§ **Task item**:
In the listing below, the lines starting at the line with "margin-left: 0 ->" and ending at the line with "flex-direction: row ->" are to be output verbatim. Images stay out of the copy.

§ **Provided data**:
▽
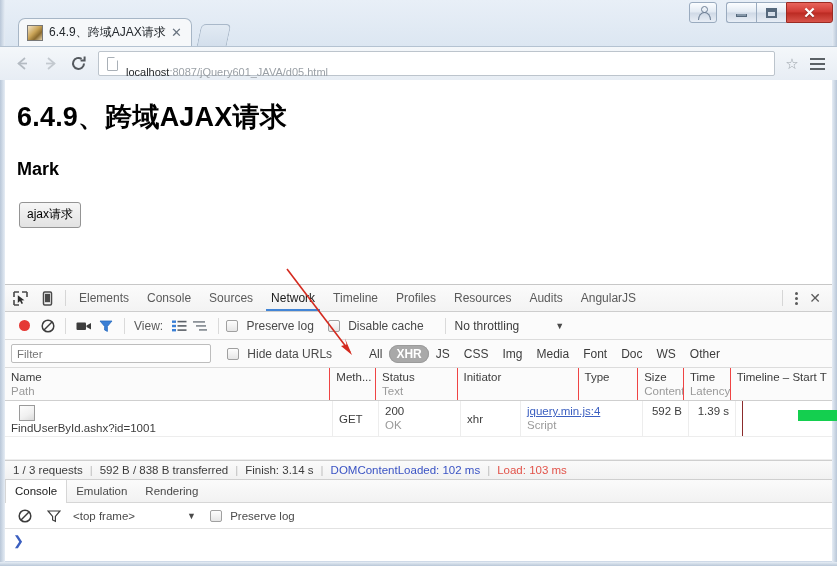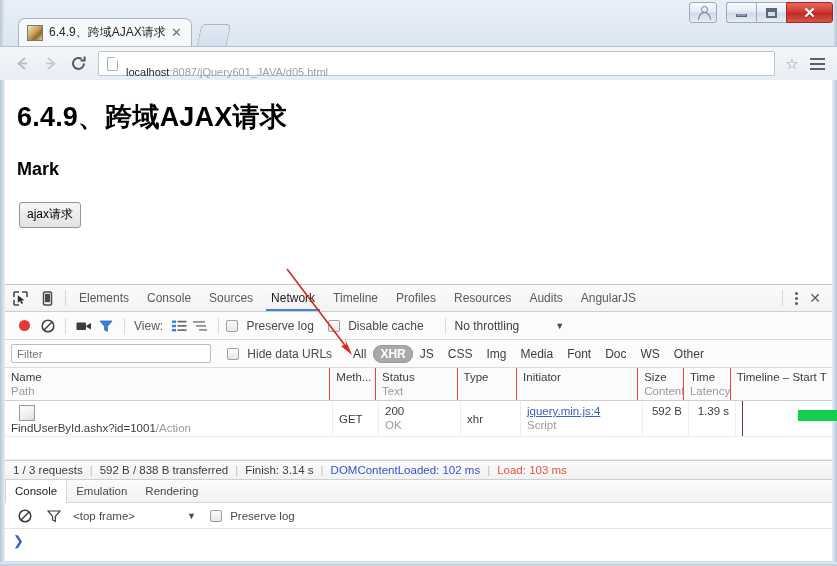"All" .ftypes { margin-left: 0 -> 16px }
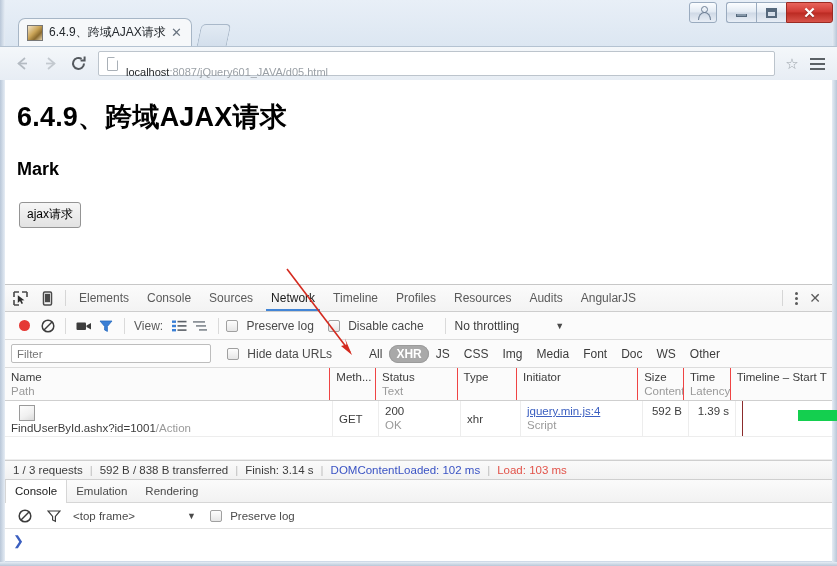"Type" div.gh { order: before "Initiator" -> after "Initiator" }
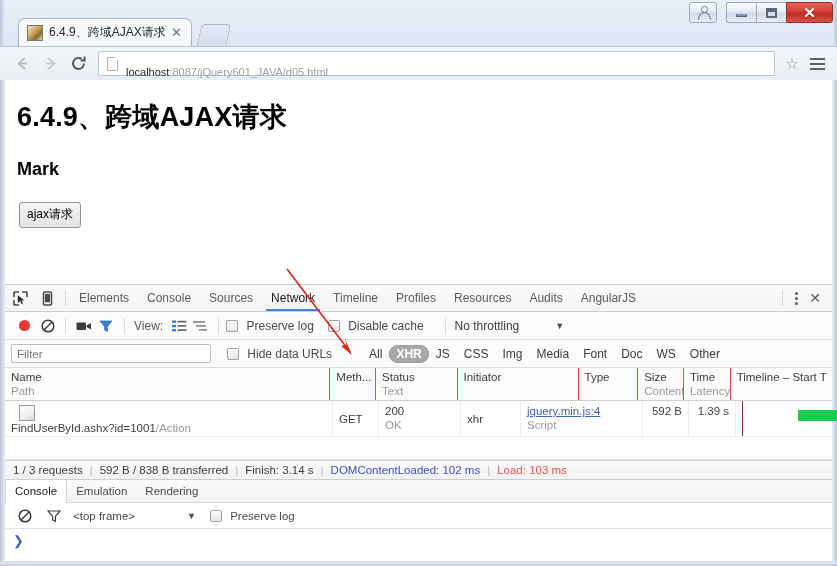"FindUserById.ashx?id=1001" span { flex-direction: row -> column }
△
▽
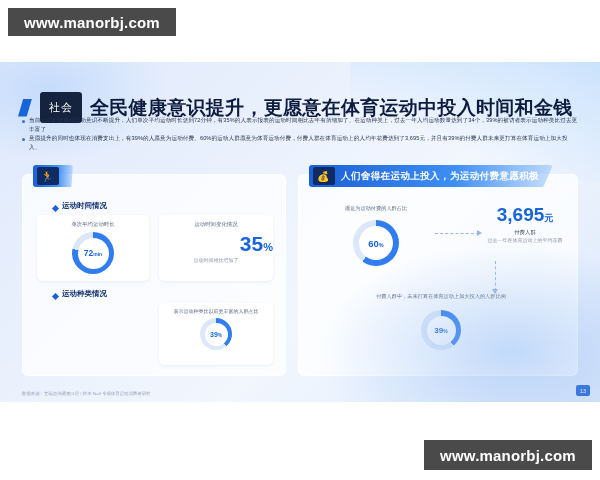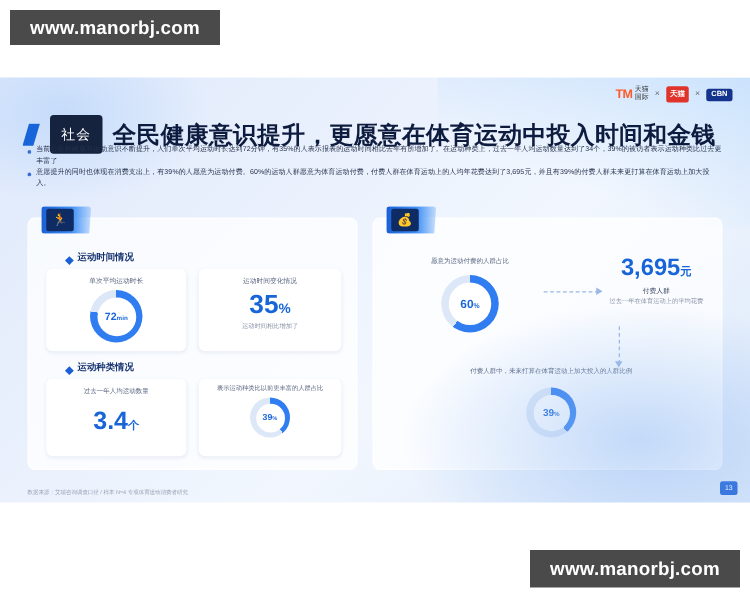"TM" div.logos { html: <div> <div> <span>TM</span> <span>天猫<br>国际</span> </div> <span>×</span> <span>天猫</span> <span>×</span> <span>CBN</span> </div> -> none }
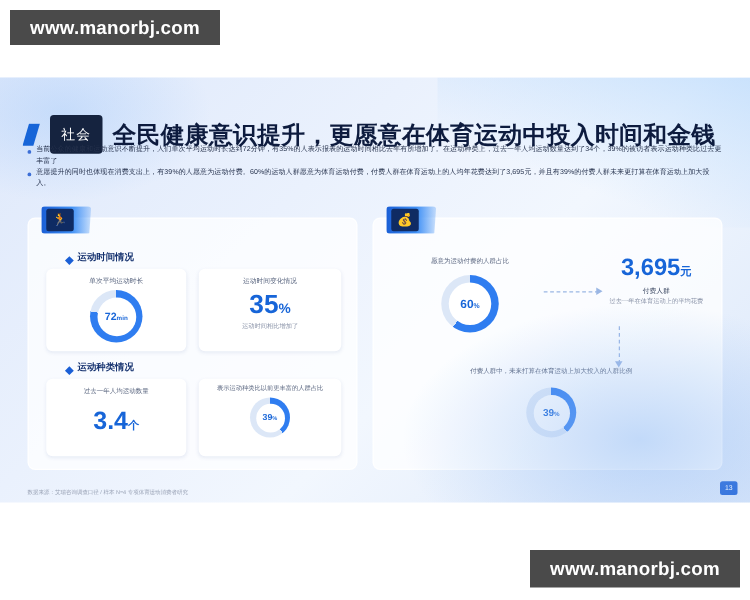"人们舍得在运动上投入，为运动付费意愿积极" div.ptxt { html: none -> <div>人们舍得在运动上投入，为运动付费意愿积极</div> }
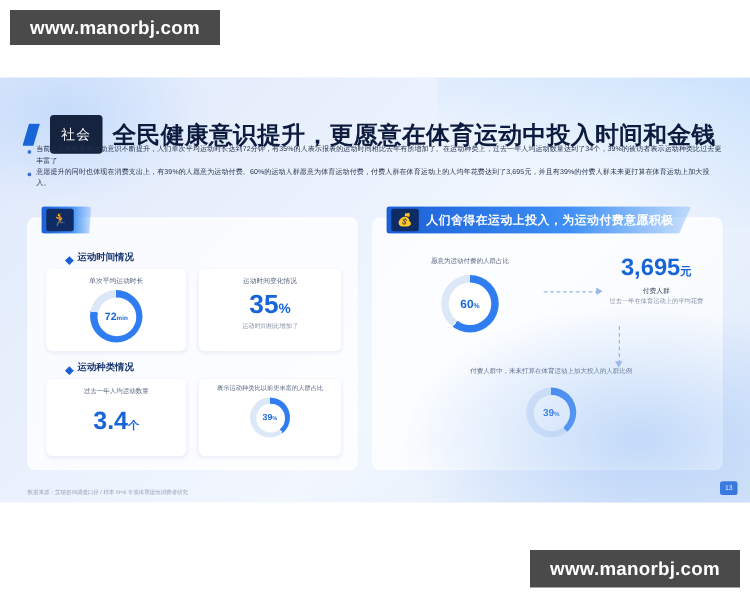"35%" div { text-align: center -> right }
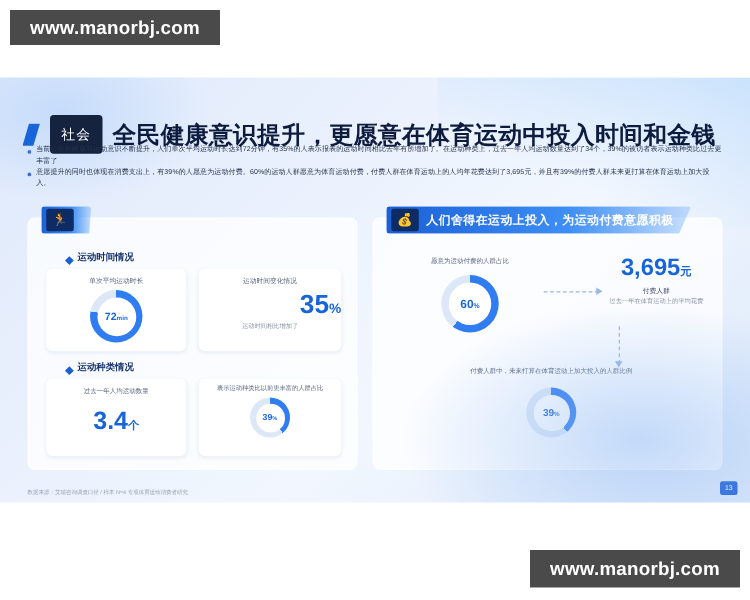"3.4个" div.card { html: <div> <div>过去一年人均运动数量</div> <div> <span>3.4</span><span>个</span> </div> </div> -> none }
△
▽
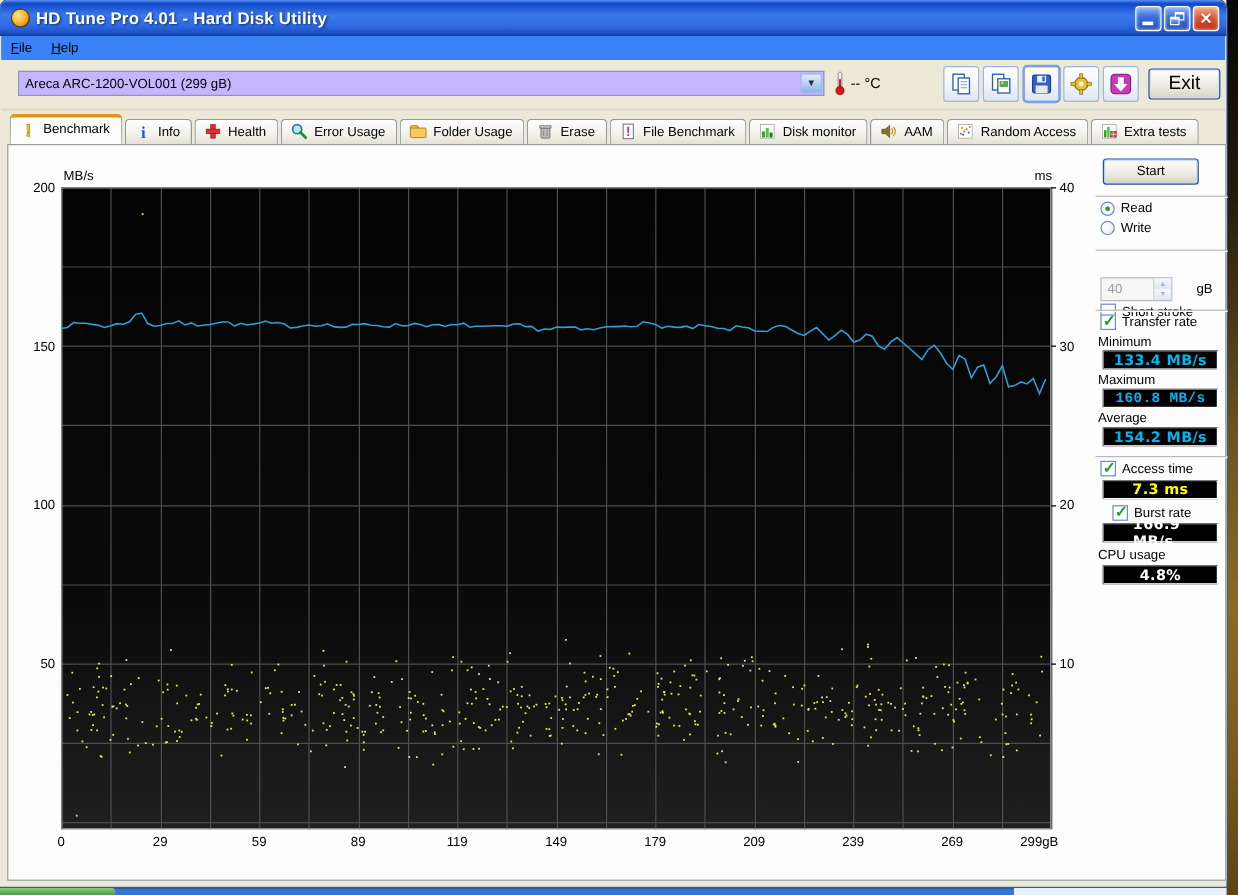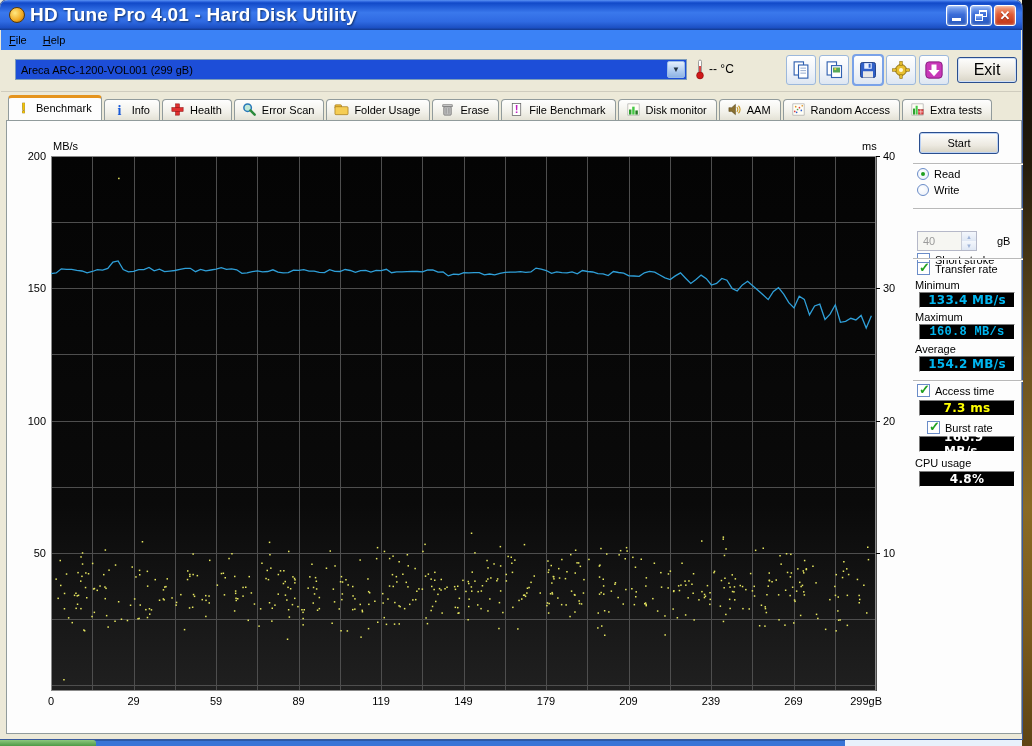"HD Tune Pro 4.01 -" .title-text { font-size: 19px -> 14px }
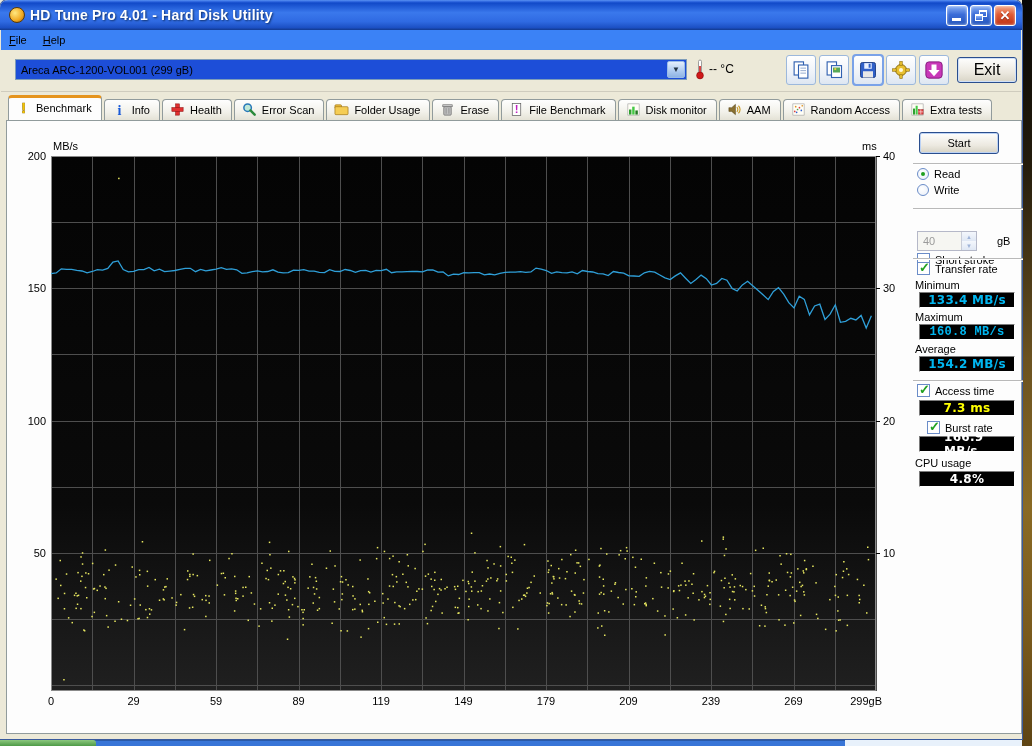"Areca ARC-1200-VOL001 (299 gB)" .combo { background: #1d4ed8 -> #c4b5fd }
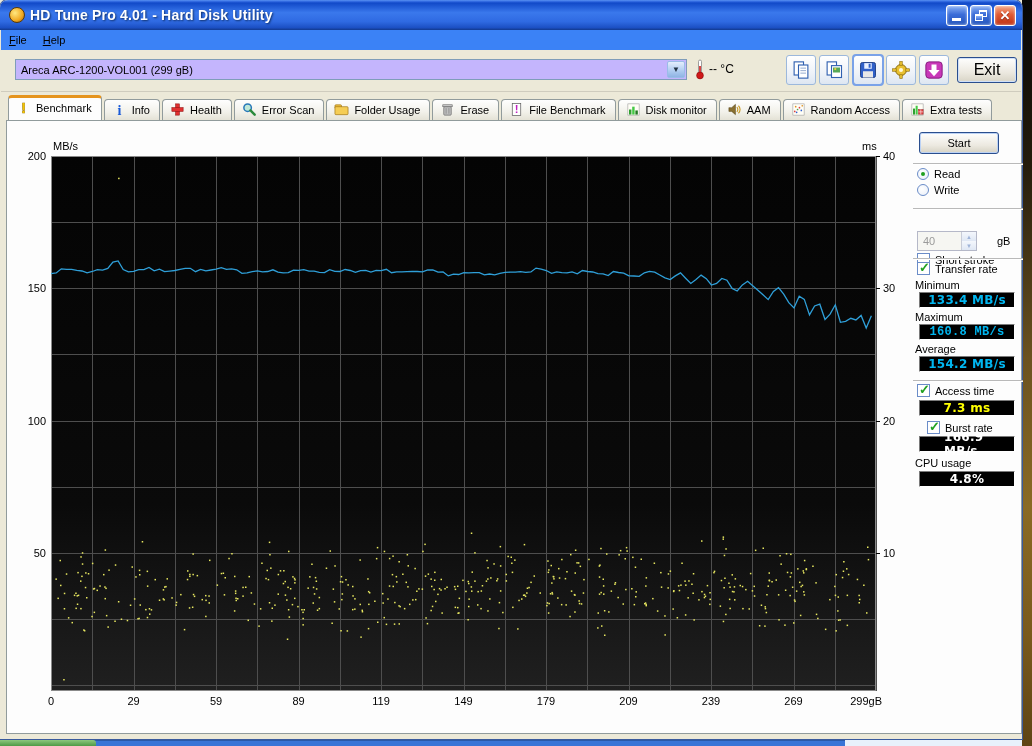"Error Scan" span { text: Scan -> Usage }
△
§ **Result for this exercise**:
"All" .ftypes { margin-left: 0 -> 16px }
"Type" div.gh { order: before "Initiator" -> after "Initiator" }
"FindUserById.ashx?id=1001" span { flex-direction: row -> column }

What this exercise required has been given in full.